=== What needs to be done ===
The output is the lines below from the one with "(210, 60) none" through the one with "[88,243,511,262] [88,272,486,291] [88,301,150,320]", both included, printed exactly and with no other line.

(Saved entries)

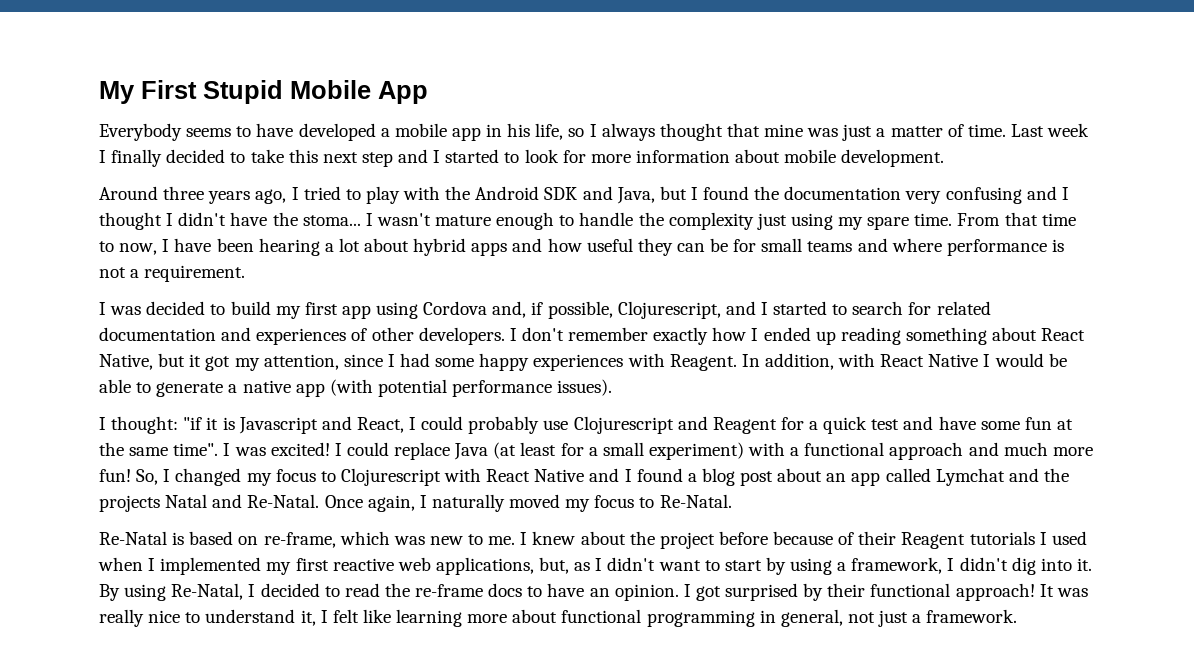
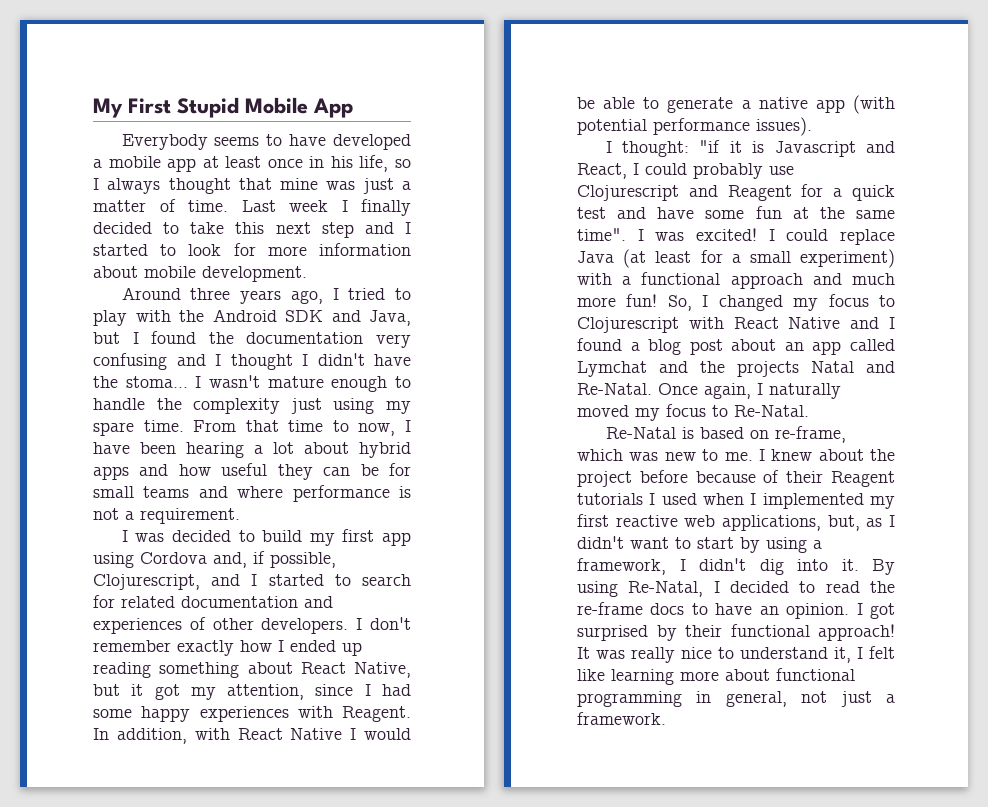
(481, 134) none -> [202,156,303,168] at least once

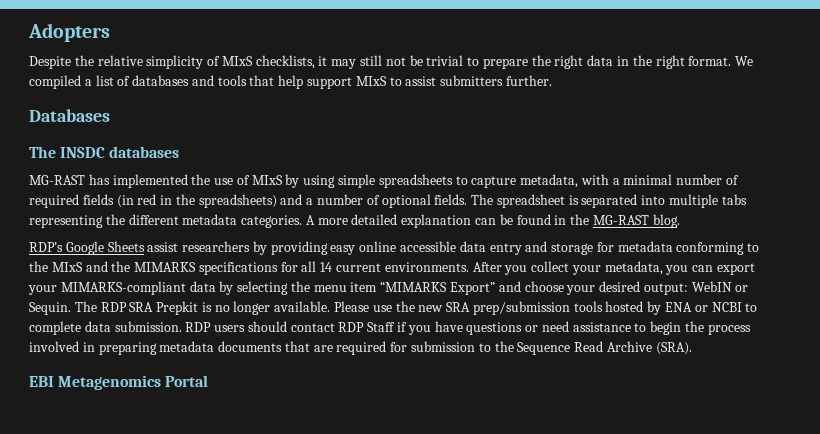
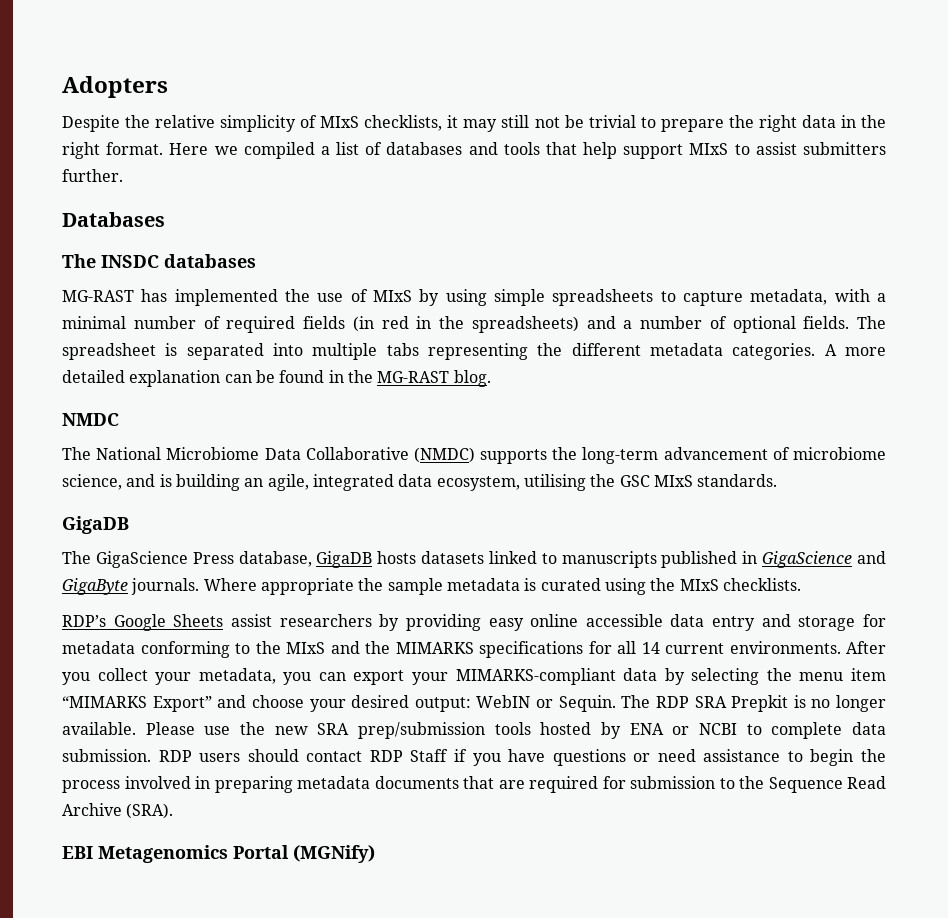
[735,56,754,66] We -> [169,143,238,155] Here we
(680, 221) none -> [62,413,119,426] [62,447,886,464] [62,474,778,491] [62,516,129,534] [62,551,886,568] [62,578,801,595] // NMDC // The National Microbiome Data Collaborative (NMDC) supports the long-term advancement of microbiome science, and is building an agile, integrated data ecosystem, utilising the GSC MIxS standards. // GigaDB // The GigaScience Press database, GigaDB hosts datasets linked to manuscripts published in GigaScience and GigaByte journals. Where appropriate the sample metadata is curated using the MIxS checklists.
(209, 381) none -> [293,845,375,863] (MGNify)

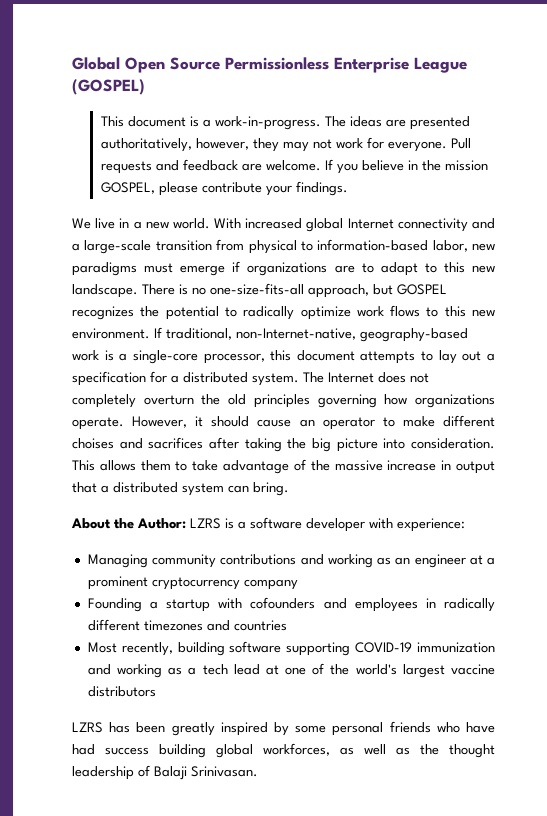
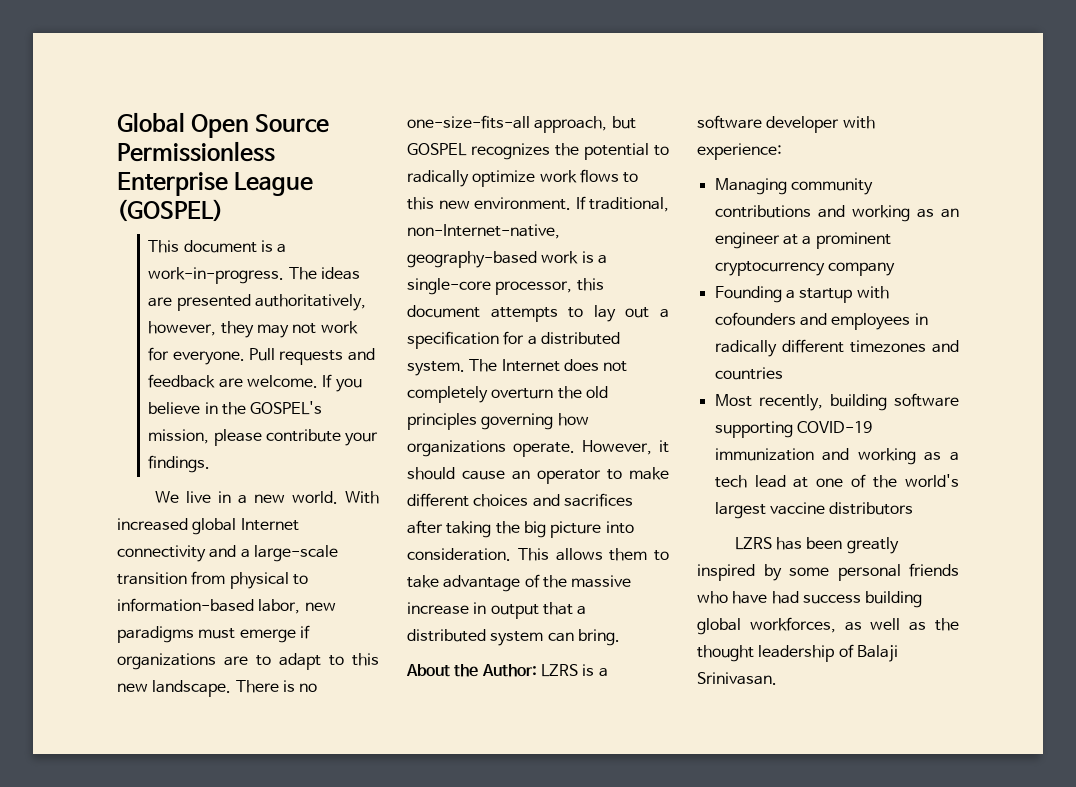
[444,160,488,171] [100,182,155,194] mission GOSPEL, -> [250,401,323,415] [148,429,210,444] GOSPEL's mission,
[72,438,114,449] choises -> [473,494,529,507] choices

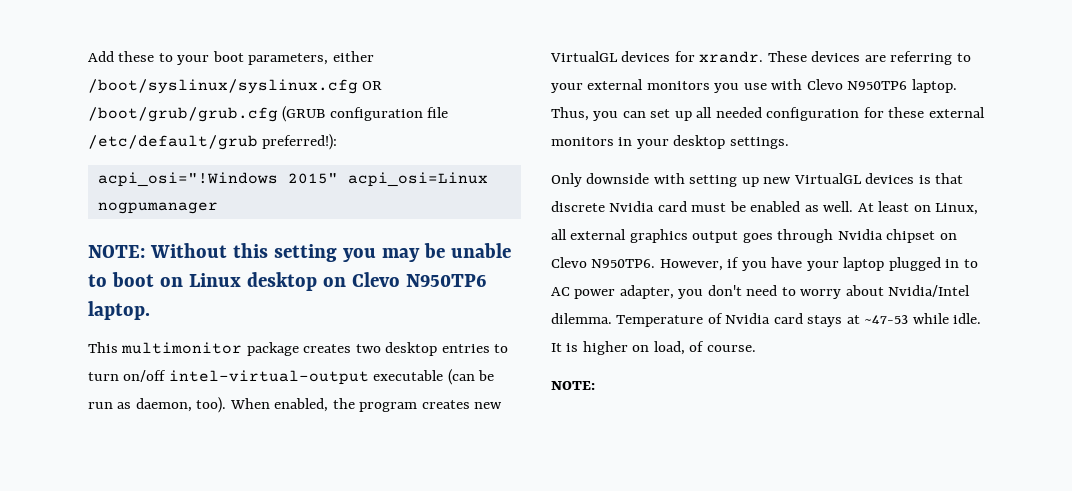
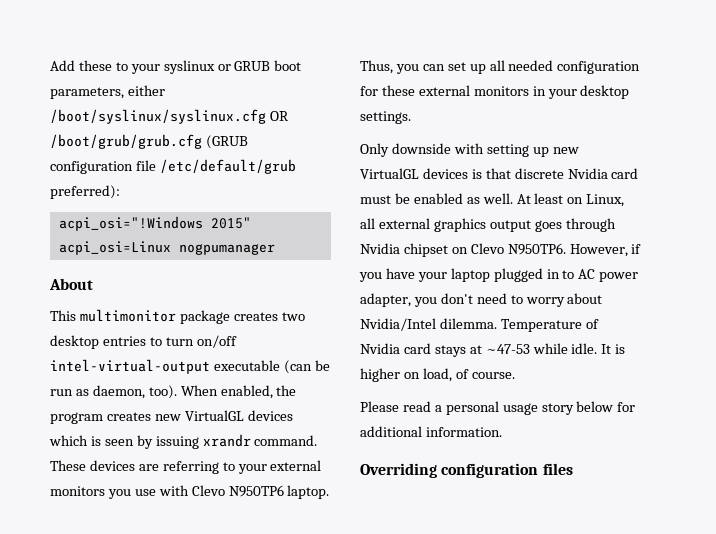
(210, 60) none -> [163,60,271,74] syslinux or GRUB
[262,134,338,150] preferred!): -> [50,185,120,199] preferred):
[88,243,511,262] [88,272,486,291] [88,301,150,320] NOTE: Without this setting you may be unable to boot on Linux desktop on Clevo N950TP6 laptop. -> [49,278,93,290] About
[674,51,764,63] for xrandr. -> [49,434,318,449] which is seen by issuing xrandr command.
[551,381,595,390] NOTE: -> [360,401,636,415] [360,426,502,437] [360,463,573,478] Please read a personal usage story below for additional information. // Overriding configuration files

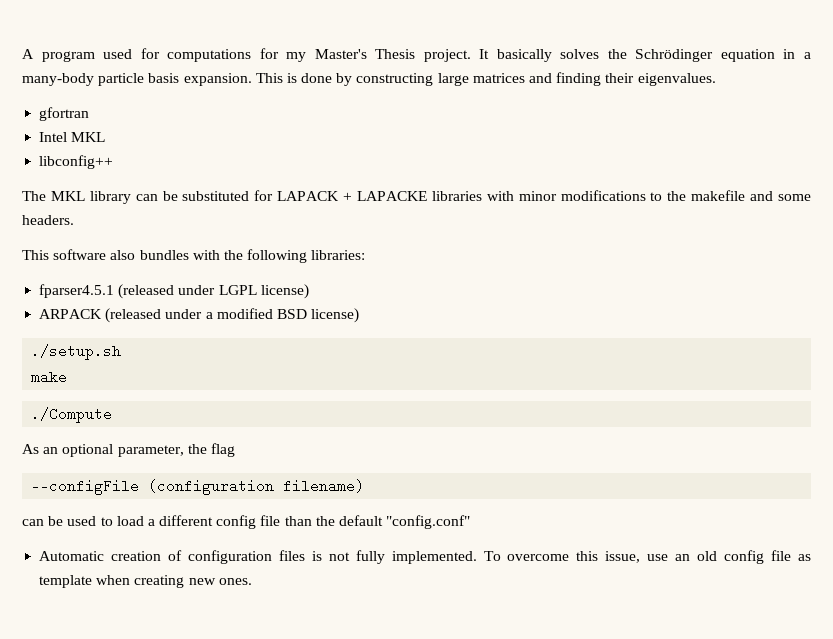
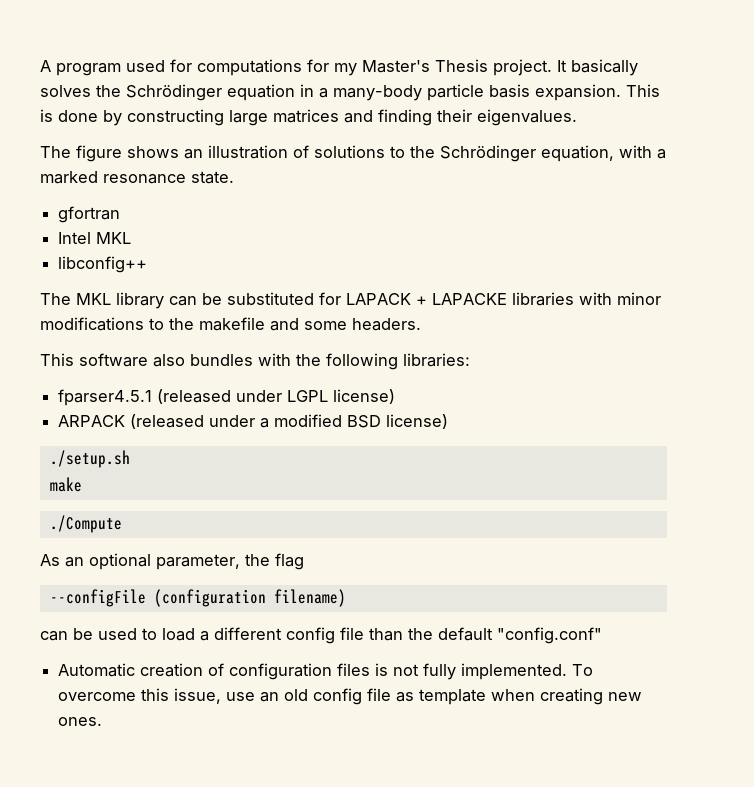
(716, 79) none -> [40,145,666,162] [40,171,234,184] // The figure shows an illustration of solutions to the Schrödinger equation, with a marked resonance state.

=== Answer to this problem ===
(210, 60) none -> [163,60,271,74] syslinux or GRUB
[262,134,338,150] preferred!): -> [50,185,120,199] preferred):
[88,243,511,262] [88,272,486,291] [88,301,150,320] NOTE: Without this setting you may be unable to boot on Linux desktop on Clevo N950TP6 laptop. -> [49,278,93,290] About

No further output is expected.